The goal of OpenDS is to build a free, open-source directory service. Wilson, who helped found OpenDS, claimed he and four other laid-off Sun employees who were also project committers were threatened by Sun into relinquishing governance of the project.

Sun claimed a change in governance of OpenDS had been improperly made months earlier, and that if left in place, would leave Sun, the project sponsor, with no say.

Both sides are throwing around a lot of terms, like "owner" and "copyright." We ran this past a couple of experts to define terms.

Bruce Perens, one of the founders of the Open Source Initiative (OSI), primary author of the Open Source Definition and a project lead for the Debian GNU/Linux, told Reg Dev that an open-source project's "owners" are the copyright holders. "If the developers are applying another sense of the term to the project, they are probably confused.
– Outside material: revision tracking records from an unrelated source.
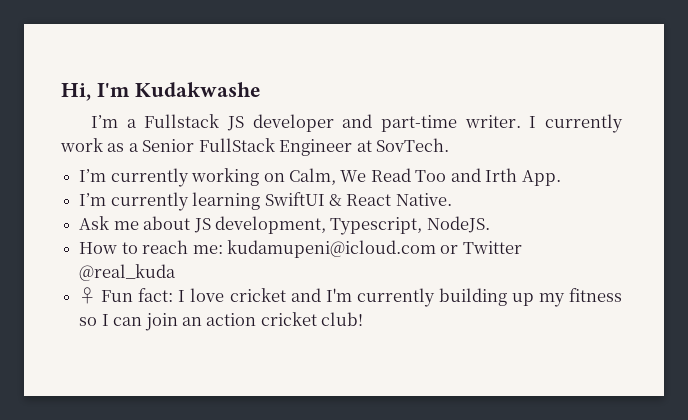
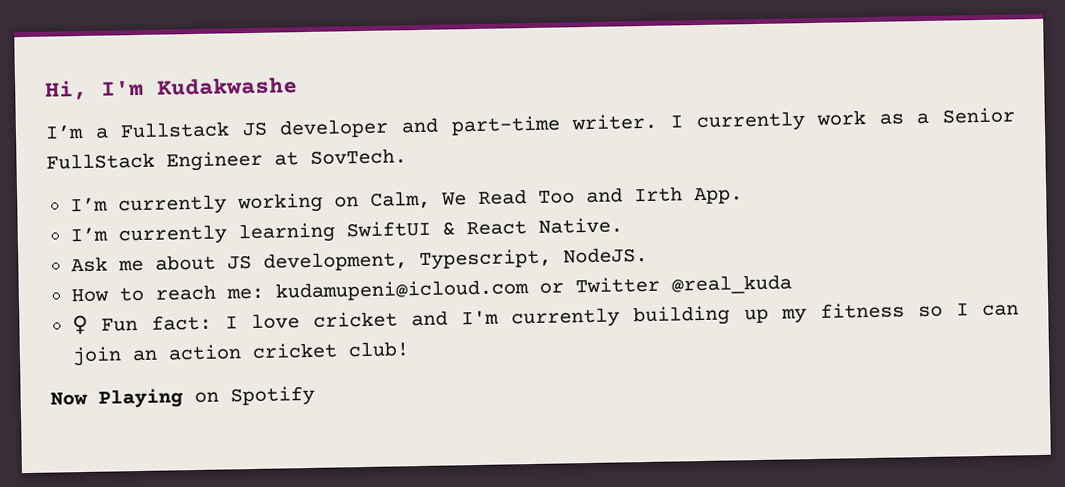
+ Now Playing on Spotify

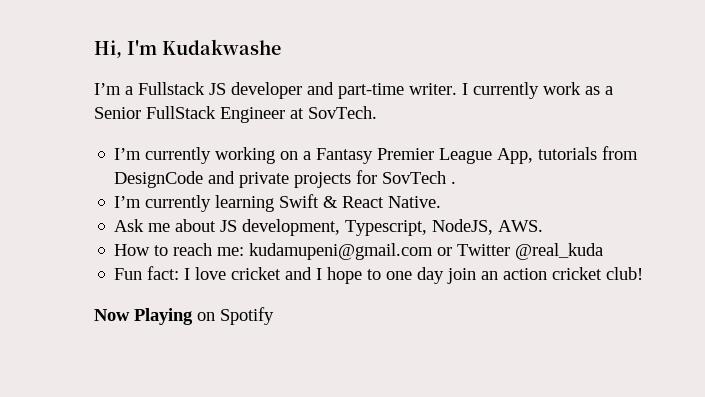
- I’m currently working on Calm, We Read Too and Irth App.
+ I’m currently working on a Fantasy Premier League App, tutorials from DesignCode and private projects for SovTech .
- I’m currently learning SwiftUI & React Native.
+ I’m currently learning Swift & React Native.
- Ask me about JS development, Typescript, NodeJS.
+ Ask me about JS development, Typescript, NodeJS, AWS.
- How to reach me: kudamupeni@icloud.com or Twitter @real_kuda
+ How to reach me: kudamupeni@gmail.com or Twitter @real_kuda
- ♀ Fun fact: I love cricket and I'm currently building up my fitness so I can join an action cricket club!
+ Fun fact: I love cricket and I hope to one day join an action cricket club!

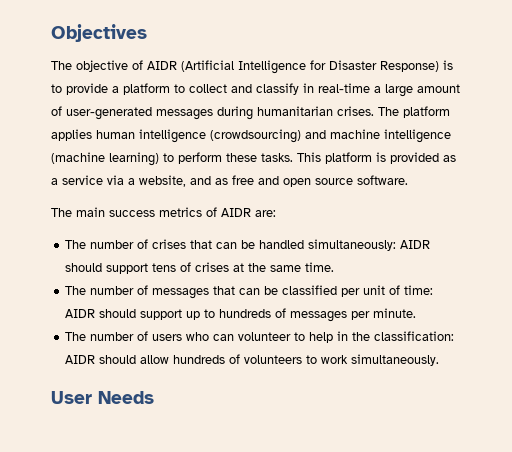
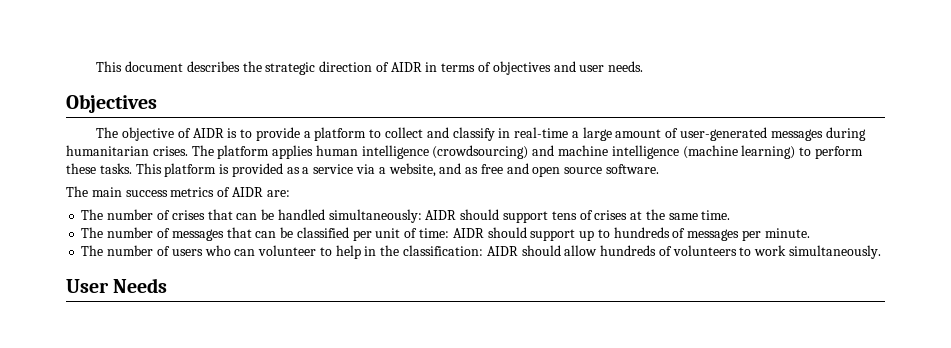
+ This document describes the strategic direction of AIDR in terms of objectives and user needs.
- The objective of AIDR (Artificial Intelligence for Disaster Response) is to provide a platform to collect and classify in real-time a large amount of user-generated messages during humanitarian crises.
+ The objective of AIDR is to provide a platform to collect and classify in real-time a large amount of user-generated messages during humanitarian crises.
"They don't teach very much about copyright and business law in engineering school, so a lot of programmers are confused about it. If the developers brought the project to Sun from outside - if they were hired after they were already working on it or if they initiated it on their own time - they own some portion of it, or the whole thing. If they initiated it at Sun, and did the work on Sun's time, it would belong to Sun.